> **What you need to do**
The records below are to be copied word for word, with every picture left out.

> **Extracted information**
- Opening Delimiter -

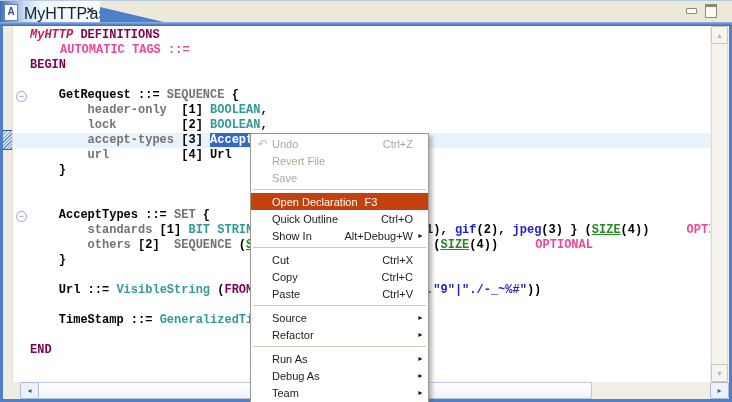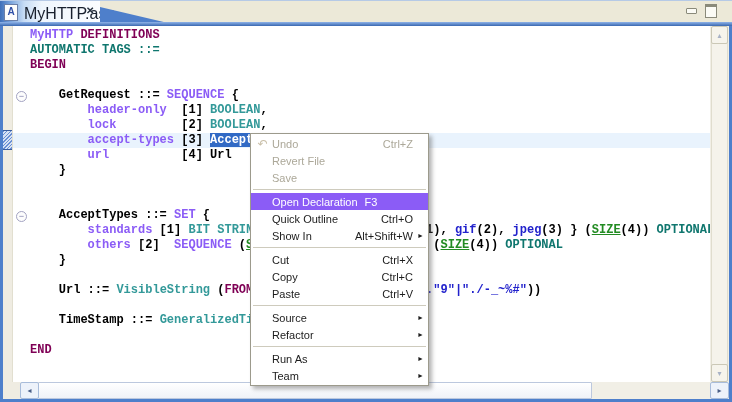--- a/index.html
+++ b/index.html
@@ -33,24 +33,24 @@
   .foldmargin{position:absolute;left:13px;top:26px;bottom:20px;width:17px;background:#FFFFFF;}
   .fold{position:absolute;left:3px;width:9px;height:9px;border:1px solid #A3A3C2;border-radius:50%;
         background:#FDFDFD;color:#7B7BA8;font:9px/8px "Liberation Sans",sans-serif;text-align:center;}
   .f1{top:65px;} .f2{top:185px;}
   
   .currentline{position:absolute;left:13px;right:22px;top:133px;height:15px;background:#E9F3FD;z-index:1;}
   .codearea{position:absolute;left:30px;top:26px;right:22px;bottom:20px;overflow:hidden;z-index:2;}
   .codelines{padding-top:2px;font:bold 12px/15px "Liberation Mono",monospace;white-space:pre;color:#000;}
   .code-line{height:15px;}
   .c-pln{color:#000000;}
-  .c-mod{color:#8b5cf6;}
+  .c-mod{color:#be185d;font-style:italic;}
   .c-kw{color:#7F0055;}
-  .c-gry{color:#0f766e;}
-  .c-gld{color:#8b5cf6;text-align:right;}
+  .c-gry{color:#ec4899;margin-left:30px;}
+  .c-gld{color:#737373;text-align:right;}
   .c-typ{color:#339999;}
   .c-enm{color:#2222CC;}
   .c-str{color:#2222CC;}
   .c-grn{color:#228B22;text-decoration:underline;}
   .c-sel{background:#316AC5;color:#FFFFFF;}
   
   .vscroll{position:absolute;right:3px;top:26px;bottom:20px;width:19px;background:#F1EFE6;z-index:3;}
   .vtrack{position:absolute;left:1px;right:1px;top:16px;bottom:16px;background:#F5F3EB;border:1px solid #E0DDCE;}
   .hscroll{position:absolute;left:20px;right:3px;bottom:3px;height:17px;background:#F1EFE6;z-index:3;}
   .sbtn{position:absolute;background:#EDF2FA;border:1px solid #A8BCDA;border-radius:2px;
@@ -65,21 +65,21 @@
   .cornerfill{position:absolute;left:3px;width:17px;bottom:3px;height:17px;background:#EFECE2;z-index:3;}
   
   .menu{position:absolute;left:250px;top:133px;width:177px;background:#FFFFFF;border:1px solid #9C9A8C;
         box-shadow:3px 3px 4px rgba(90,90,90,.45);padding:1px 0;z-index:20;font-size:11px;color:#1C1C1C;}
   .menu-item{height:17px;display:flex;align-items:center;padding:0 3px 0 2px;position:relative;white-space:nowrap;}
   .mi-icon{width:19px;flex:none;text-align:center;font-size:12px;color:#C9BFA8;}
   .mi-accel.inline{margin-left:7px;}
   .mi-spacer{flex:1;}
   .mi-accel.col{margin-right:12px;}
   .mi-sub{position:absolute;right:4px;font-size:7px;color:#1C1C1C;}
-  .menu-item.selected{background:#8b5cf6;color:#FFFFFF;}
+  .menu-item.selected{background:#c2410c;color:#FFFFFF;}
   .menu-item.disabled{color:#ACA899;}
   .menu-sep{border-top:1px solid #CECBBD;margin:3px 2px;}
 </style>
 </head>
 <body>
 
 <div class="window">
 
   <div class="tabstrip">
     <div class="tab">
@@ -163,21 +163,21 @@
       <div class="menu-item">
         <span class="mi-icon"></span>
         <span class="mi-label">Quick Outline</span>
         <span class="mi-spacer"></span>
         <span class="mi-accel col">Ctrl+O</span>
       </div>
       <div class="menu-item">
         <span class="mi-icon"></span>
         <span class="mi-label">Show In</span>
         <span class="mi-spacer"></span>
-        <span class="mi-accel col">Alt+Shift+W</span>
+        <span class="mi-accel col">Alt+Debug+W</span>
         <span class="mi-sub">►</span>
       </div>
       <div class="menu-sep"></div>
       <div class="menu-item">
         <span class="mi-icon"></span>
         <span class="mi-label">Cut</span>
         <span class="mi-spacer"></span>
         <span class="mi-accel col">Ctrl+X</span>
       </div>
       <div class="menu-item">
@@ -207,19 +207,25 @@
       </div>
       <div class="menu-sep"></div>
       <div class="menu-item">
         <span class="mi-icon"></span>
         <span class="mi-label">Run As</span>
         <span class="mi-spacer"></span>
         <span class="mi-sub">►</span>
       </div>
       <div class="menu-item">
         <span class="mi-icon"></span>
+        <span class="mi-label">Debug As</span>
+        <span class="mi-spacer"></span>
+        <span class="mi-sub">►</span>
+      </div>
+      <div class="menu-item">
+        <span class="mi-icon"></span>
         <span class="mi-label">Team</span>
         <span class="mi-spacer"></span>
         <span class="mi-sub">►</span>
       </div>
     </div>
 
 </div>
 
 </body></html>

- Closing Delimiter -

> **Answer section**
--- a/index.html
+++ b/index.html
@@ -33,24 +33,24 @@
   .foldmargin{position:absolute;left:13px;top:26px;bottom:20px;width:17px;background:#FFFFFF;}
   .fold{position:absolute;left:3px;width:9px;height:9px;border:1px solid #A3A3C2;border-radius:50%;
         background:#FDFDFD;color:#7B7BA8;font:9px/8px "Liberation Sans",sans-serif;text-align:center;}
   .f1{top:65px;} .f2{top:185px;}
   
   .currentline{position:absolute;left:13px;right:22px;top:133px;height:15px;background:#E9F3FD;z-index:1;}
   .codearea{position:absolute;left:30px;top:26px;right:22px;bottom:20px;overflow:hidden;z-index:2;}
   .codelines{padding-top:2px;font:bold 12px/15px "Liberation Mono",monospace;white-space:pre;color:#000;}
   .code-line{height:15px;}
   .c-pln{color:#000000;}
-  .c-mod{color:#8b5cf6;}
+  .c-mod{color:#be185d;font-style:italic;}
   .c-kw{color:#7F0055;}
-  .c-gry{color:#0f766e;}
-  .c-gld{color:#8b5cf6;text-align:right;}
+  .c-gry{color:#ec4899;margin-left:30px;}
+  .c-gld{color:#737373;text-align:right;}
   .c-typ{color:#339999;}
   .c-enm{color:#2222CC;}
   .c-str{color:#2222CC;}
   .c-grn{color:#228B22;text-decoration:underline;}
   .c-sel{background:#316AC5;color:#FFFFFF;}
   
   .vscroll{position:absolute;right:3px;top:26px;bottom:20px;width:19px;background:#F1EFE6;z-index:3;}
   .vtrack{position:absolute;left:1px;right:1px;top:16px;bottom:16px;background:#F5F3EB;border:1px solid #E0DDCE;}
   .hscroll{position:absolute;left:20px;right:3px;bottom:3px;height:17px;background:#F1EFE6;z-index:3;}
   .sbtn{position:absolute;background:#EDF2FA;border:1px solid #A8BCDA;border-radius:2px;
@@ -65,21 +65,21 @@
   .cornerfill{position:absolute;left:3px;width:17px;bottom:3px;height:17px;background:#EFECE2;z-index:3;}
   
   .menu{position:absolute;left:250px;top:133px;width:177px;background:#FFFFFF;border:1px solid #9C9A8C;
         box-shadow:3px 3px 4px rgba(90,90,90,.45);padding:1px 0;z-index:20;font-size:11px;color:#1C1C1C;}
   .menu-item{height:17px;display:flex;align-items:center;padding:0 3px 0 2px;position:relative;white-space:nowrap;}
   .mi-icon{width:19px;flex:none;text-align:center;font-size:12px;color:#C9BFA8;}
   .mi-accel.inline{margin-left:7px;}
   .mi-spacer{flex:1;}
   .mi-accel.col{margin-right:12px;}
   .mi-sub{position:absolute;right:4px;font-size:7px;color:#1C1C1C;}
-  .menu-item.selected{background:#8b5cf6;color:#FFFFFF;}
+  .menu-item.selected{background:#c2410c;color:#FFFFFF;}
   .menu-item.disabled{color:#ACA899;}
   .menu-sep{border-top:1px solid #CECBBD;margin:3px 2px;}
 </style>
 </head>
 <body>
 
 <div class="window">
 
   <div class="tabstrip">
     <div class="tab">
@@ -163,21 +163,21 @@
       <div class="menu-item">
         <span class="mi-icon"></span>
         <span class="mi-label">Quick Outline</span>
         <span class="mi-spacer"></span>
         <span class="mi-accel col">Ctrl+O</span>
       </div>
       <div class="menu-item">
         <span class="mi-icon"></span>
         <span class="mi-label">Show In</span>
         <span class="mi-spacer"></span>
-        <span class="mi-accel col">Alt+Shift+W</span>
+        <span class="mi-accel col">Alt+Debug+W</span>
         <span class="mi-sub">►</span>
       </div>
       <div class="menu-sep"></div>
       <div class="menu-item">
         <span class="mi-icon"></span>
         <span class="mi-label">Cut</span>
         <span class="mi-spacer"></span>
         <span class="mi-accel col">Ctrl+X</span>
       </div>
       <div class="menu-item">
@@ -207,19 +207,25 @@
       </div>
       <div class="menu-sep"></div>
       <div class="menu-item">
         <span class="mi-icon"></span>
         <span class="mi-label">Run As</span>
         <span class="mi-spacer"></span>
         <span class="mi-sub">►</span>
       </div>
       <div class="menu-item">
         <span class="mi-icon"></span>
+        <span class="mi-label">Debug As</span>
+        <span class="mi-spacer"></span>
+        <span class="mi-sub">►</span>
+      </div>
+      <div class="menu-item">
+        <span class="mi-icon"></span>
         <span class="mi-label">Team</span>
         <span class="mi-spacer"></span>
         <span class="mi-sub">►</span>
       </div>
     </div>
 
 </div>
 
 </body></html>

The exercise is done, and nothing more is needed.